Pierre Cardo regrette toutefois que « l’ouverture du marché des autocars n’ait pas été étendue au transport ferroviaire de voyageurs pour lui donner les moyens de lutter efficacement » contre la concurrence – interview de Pierre Cardo du 1er mars 2016, site Afra-. D’autant, souligne-t-il, que de nombreuses menaces pèsent sur l’avenir du ferroviaire en France. A commencer par les dernières évolutions sociales portant sur le statut des salariés dans le transport ferroviaire qui va creuser l’écart avec les autres modes de transport alors que les marges des entreprises, souvent négatives, ne permettent pas de faire face à ce surcoût. Il s’inquiète en particulier de l’avenir du système ferroviaire qui, selon lui, est aujourd’hui « dans une impasse financière ». Avec une dette de quelque 40 milliards d’euros, le gestionnaire d’infrastructure, «  SNCF Réseau va devoir encore augmenter les péages au détriment des intérêts des voyageurs, des autorités organisatrices de transport et des activités plus fragiles : le fret ».

Une marge de manœuvre délicate

A cet égard, l’ex-député-maire de Chanteloup-les-Vignes s’étonne que « le décret sur la Règle d’Or pour stabiliser la dette de SNCF Réseau ne soit toujours pas promulgué » et que l’ambition de l’Etat demeure modeste pour stabiliser la dette. SNCF Réseau est toujours contraint de mobiliser des moyens pour les projets de lignes à grande vitesse (LGV), en raison d’une « stratégie pas très claire » de la part de l’Etat, a-t-il remarqué. Ce dernier sait combien la marge de manœuvre de l’Arafer est délicate dans cette longue marche vers plus de transparence.
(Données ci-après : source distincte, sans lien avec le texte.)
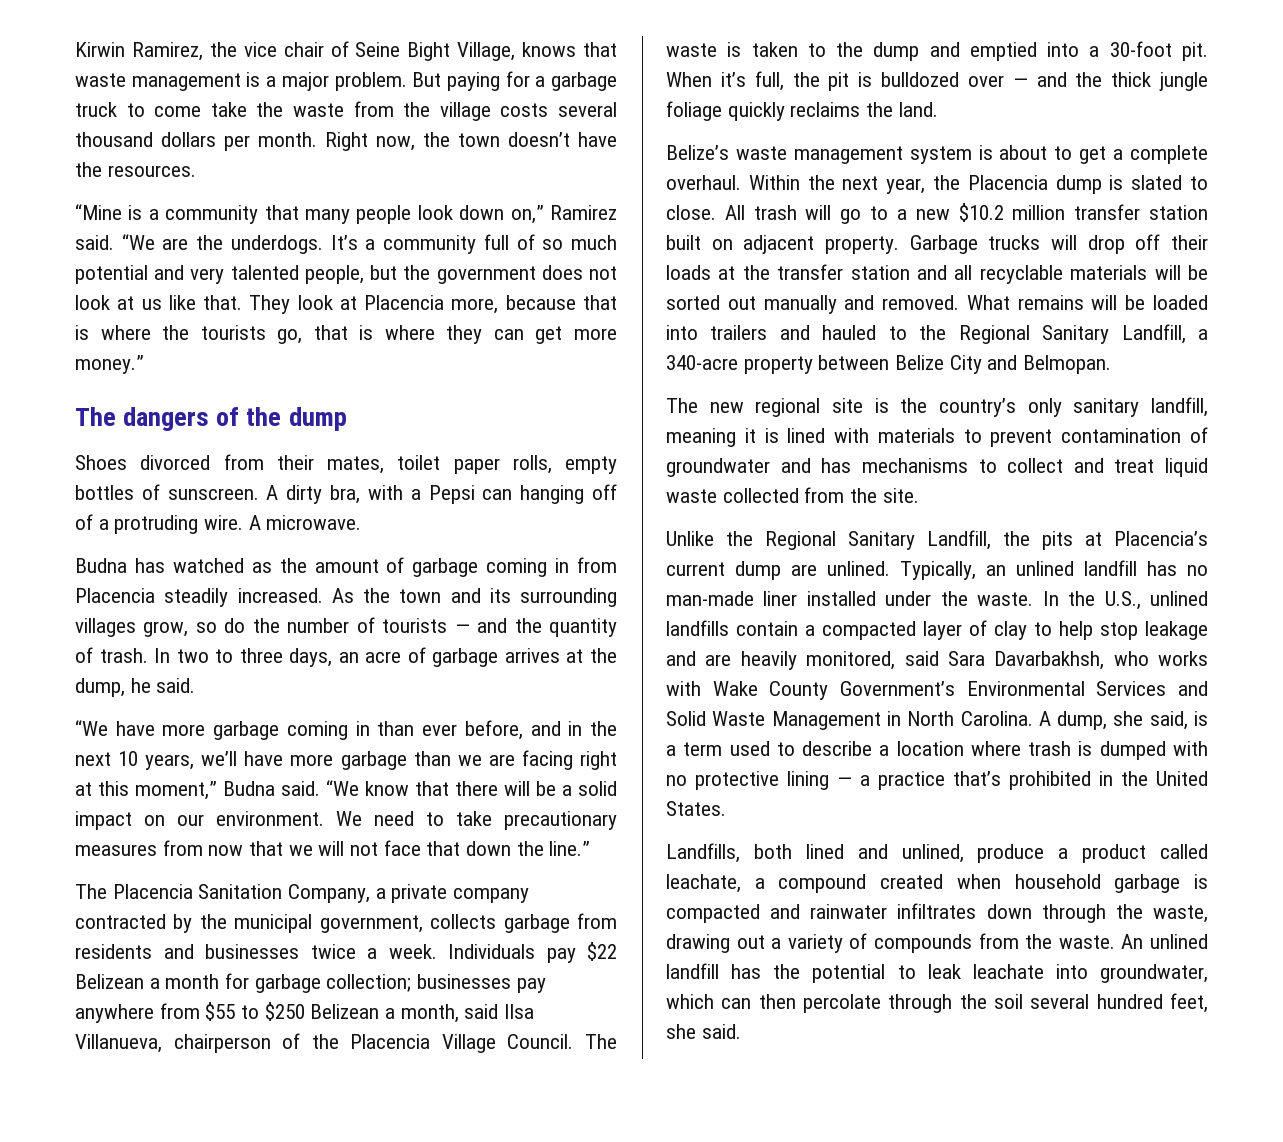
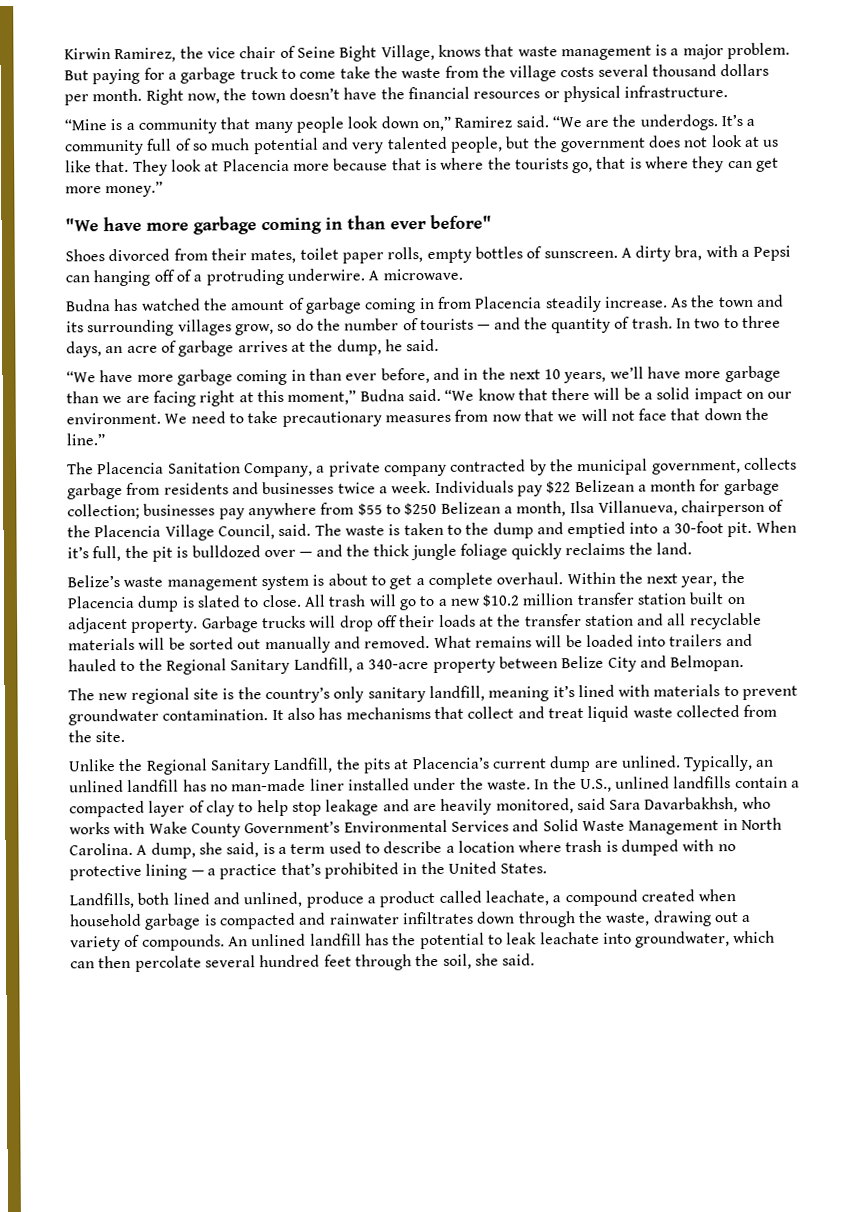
[107,165,196,177] resources. -> [407,85,729,103] financial resources or physical infrastructure.
[451,298,499,314] more, -> [292,163,330,171] more
[75,407,347,431] The dangers of the dump -> [65,214,492,235] "We have more garbage coming in than ever before"
[204,515,244,530] wire. -> [286,268,365,281] underwire.
[251,562,272,573] as -> (201, 304) none
[237,588,323,603] increased. -> [604,296,668,308] increase.
[464,1004,499,1019] said -> (567, 509) none
[507,1034,574,1049] Council. -> [217,523,312,540] Council, said.
[744,428,779,443] it is -> [552,685,575,698] it’s
[1061,427,1208,443] [666,458,811,477] contamination of groundwater and -> [68,707,315,726] groundwater contamination. It also
[978,459,997,473] to -> [433,706,464,719] that
[874,933,1115,953] compounds from the waste. -> [141,934,225,951] compounds.
[888,993,1208,1013] through the soil several hundred feet, -> [204,953,472,971] several hundred feet through the soil,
Avant de partir, Pierre Cardo a d’ailleurs annoncé pour l’automne la publication par le régulateur d’une étude sur le système ferroviaire et son rapport avec les autres modes notamment en région. Dans la même veine, il a décidé de créer un observatoire des marchés du transport ferroviaire à la fin 2016. Celui-ci devra répondre à un double objectif de suivi de l’ouverture des marchés à la concurrence et de performance du système ferroviaire, notamment au regard d’autres opérateurs européens. Dans ce contexte, un régulateur fort est nécessaire. « Il est donc impératif que les membres du collège soient indépendants et, que le président qui me succédera soit une personnalité de consensus mais ayant aussi suffisamment d’autorité pour résister aux pressions d’une part des monopoles qu’il doit réguler, et d’autre part d’un Etat qui parfois peut se révéler schizophrène », a-t-il martelé. D’autant que l’Arafer doit avoir les moyens financiers et humains de ses ambitions. Avec un budget qui est écorné depuis 2010 – il est passé de 13,7 millions à 11 millions d’euros – l’Arafer sera bientôt financièrement exsangue.